Koniec sezonu na truskawki. Jednak jeszcze miałam ochotę na szybkie czekoladowe ciasto. To również dobry pomysł na wykorzystanie już trochę przejrzałych owoców. Bardzo wilgotne i nie za słodkie - myślę, że szczególnie zaskmakuje dzieciom.
Składniki:
- 4 jajka
- 170 g cukru trzcinowego
- 170 g mąki
- 100 g masła
- 2 łyżki kakao -Nesquik
- 1 łyżeczka sody
- ok. 400 g truskawek
- bułka tarta i dowolny tłuszcz do wysmarowania blachy
Proponuję zacząć od rozpuszczenia masła w rondelku.
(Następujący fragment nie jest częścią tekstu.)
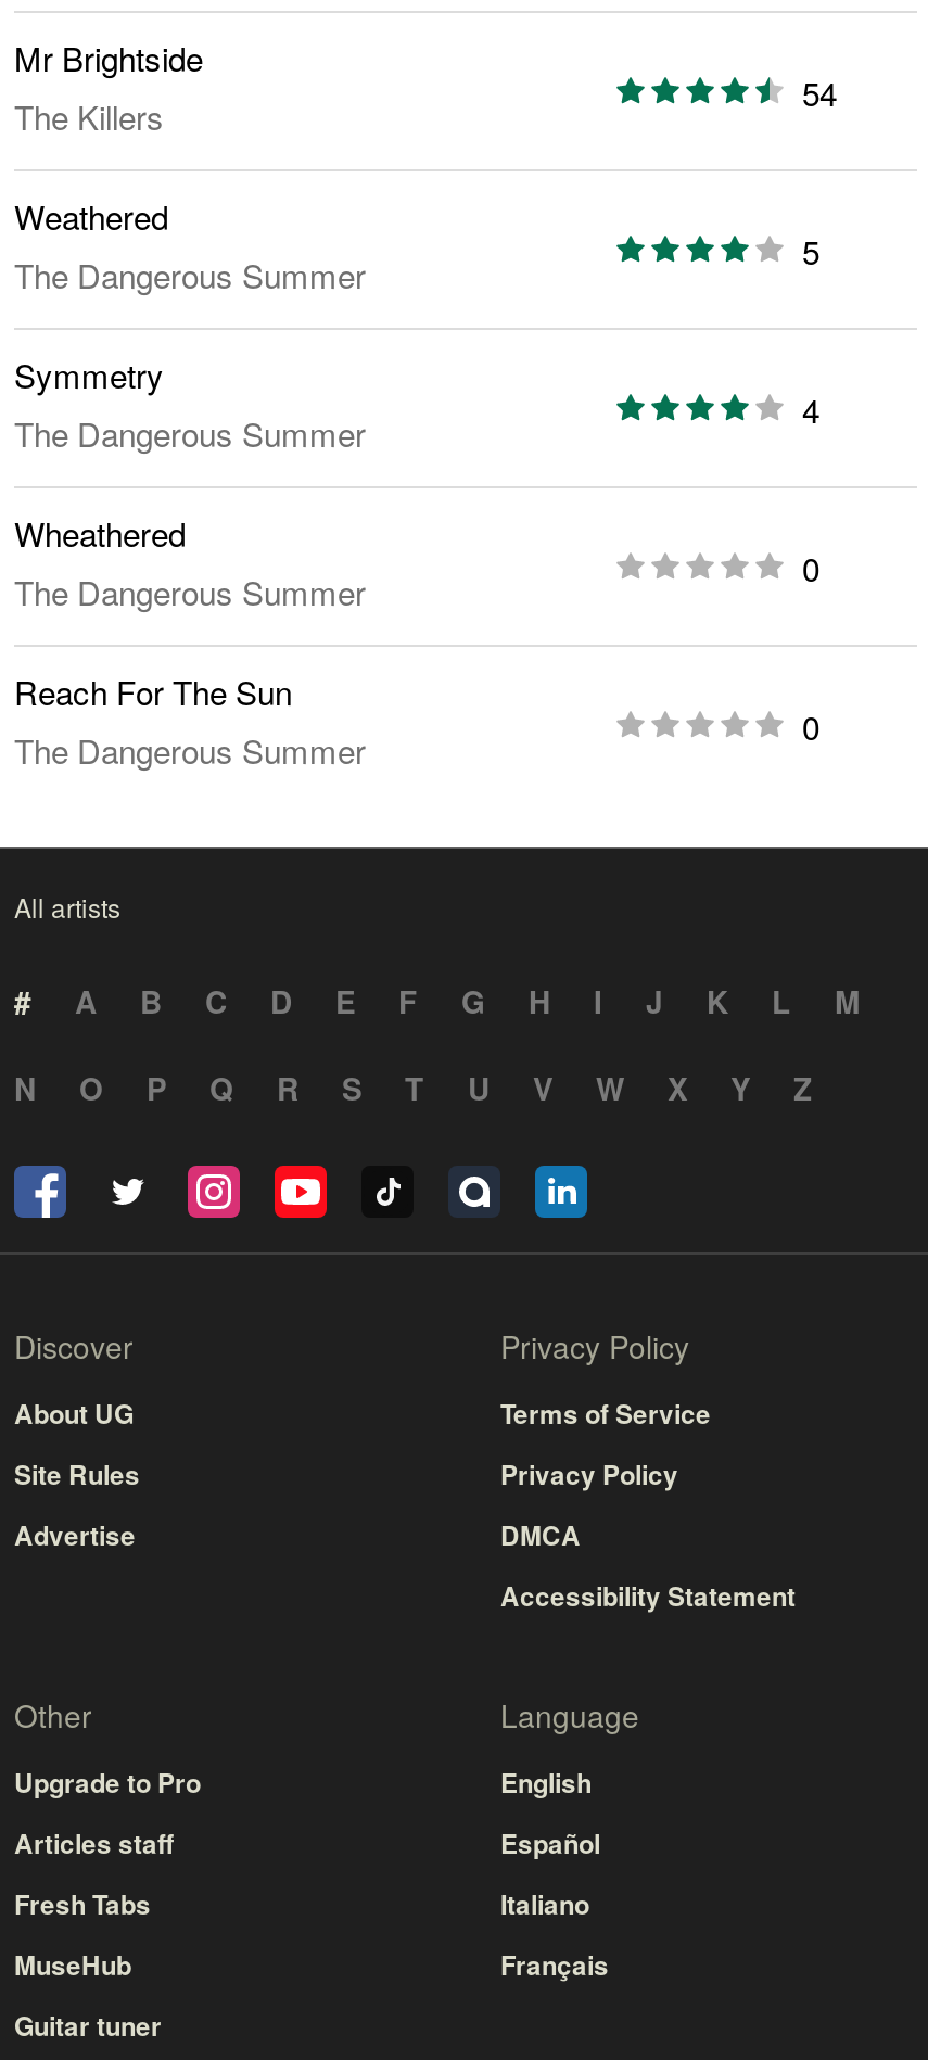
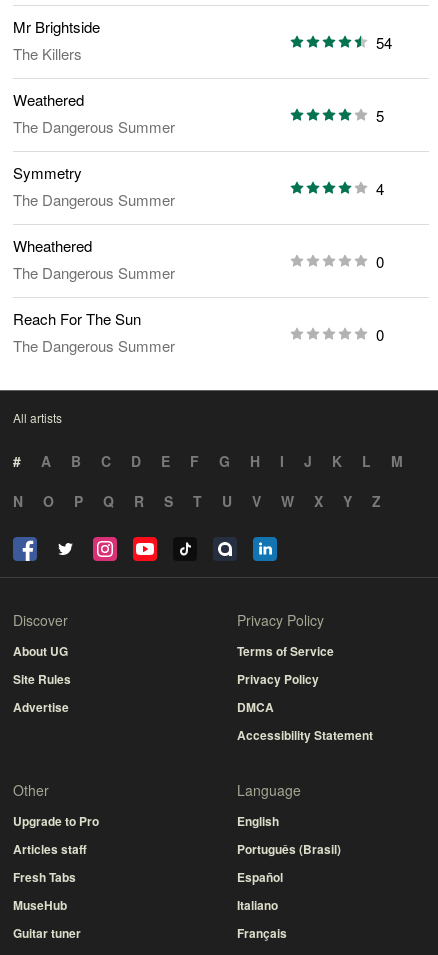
moved [500,1824,609,1984] -> [237,868,287,942]: Español | Italiano | Français
none -> [237,840,341,858] Português (Brasil)

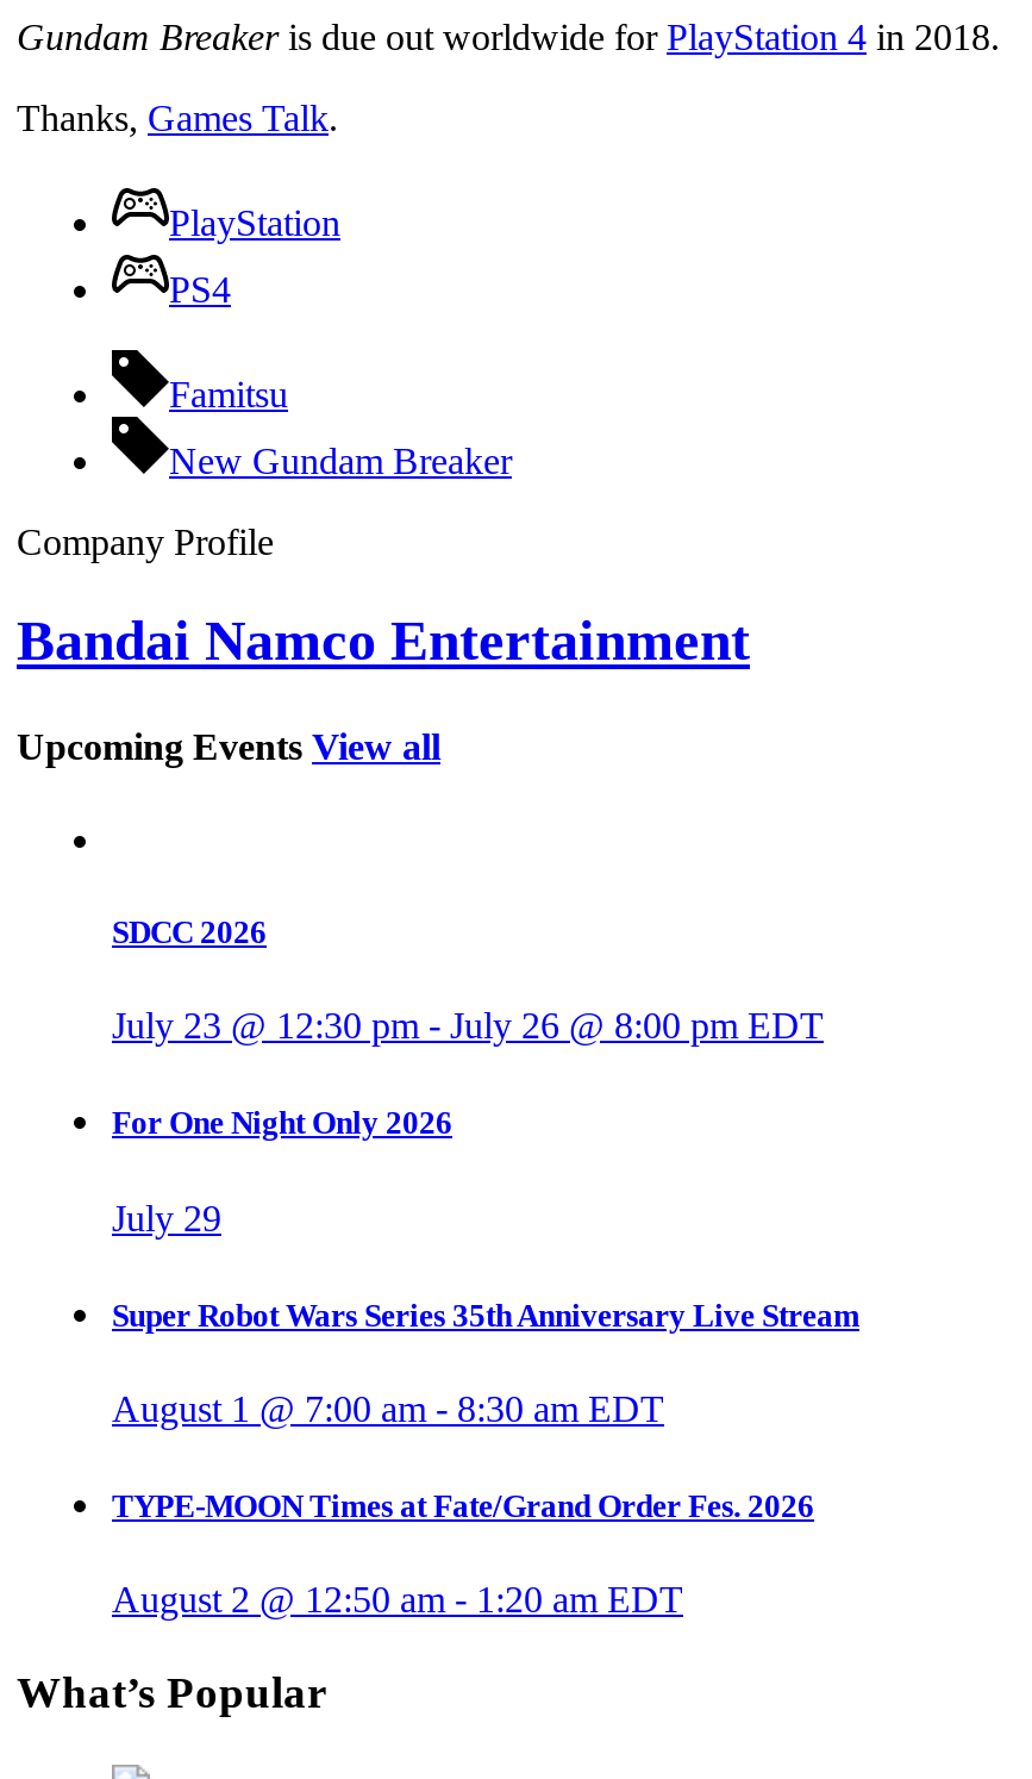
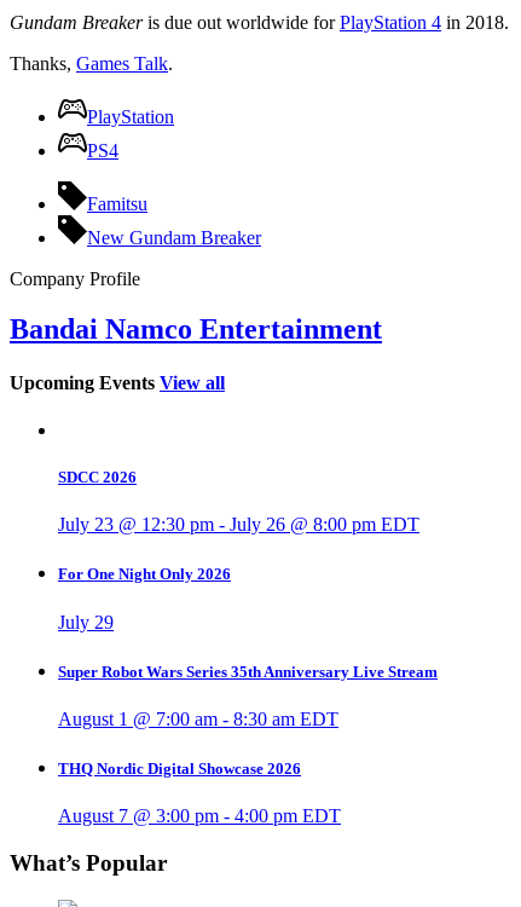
[112,1489,814,1525] TYPE-MOON Times at Fate/Grand Order Fes. 2026 -> [58,760,301,778] THQ Nordic Digital Showcase 2026
[112,1580,683,1620] August 2 @ 12:50 am - 1:20 am EDT -> [58,806,341,826] August 7 @ 3:00 pm - 4:00 pm EDT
Odstawiamy do wystudzenia. Jajka ucieramy z cukrem. Dodajemy przestygnięte masło- cały czas mieszając. Mąkę łączymy z sodą i kakao. Przesiewamy i dodajemy do masy jajecznej. Miksujemy do uzyskania jednolitej konsystencji. Formę smarujemy dowolnym tłuszczem i obsypujemy bułką tartą. Wylewamy masę na blachę. Umyte i pozbawione szypułek truskawki układamy bardzo gęsto. Pieczemy ok. 45 minut (do tzw. suchego patyczka) w 180 stopniach.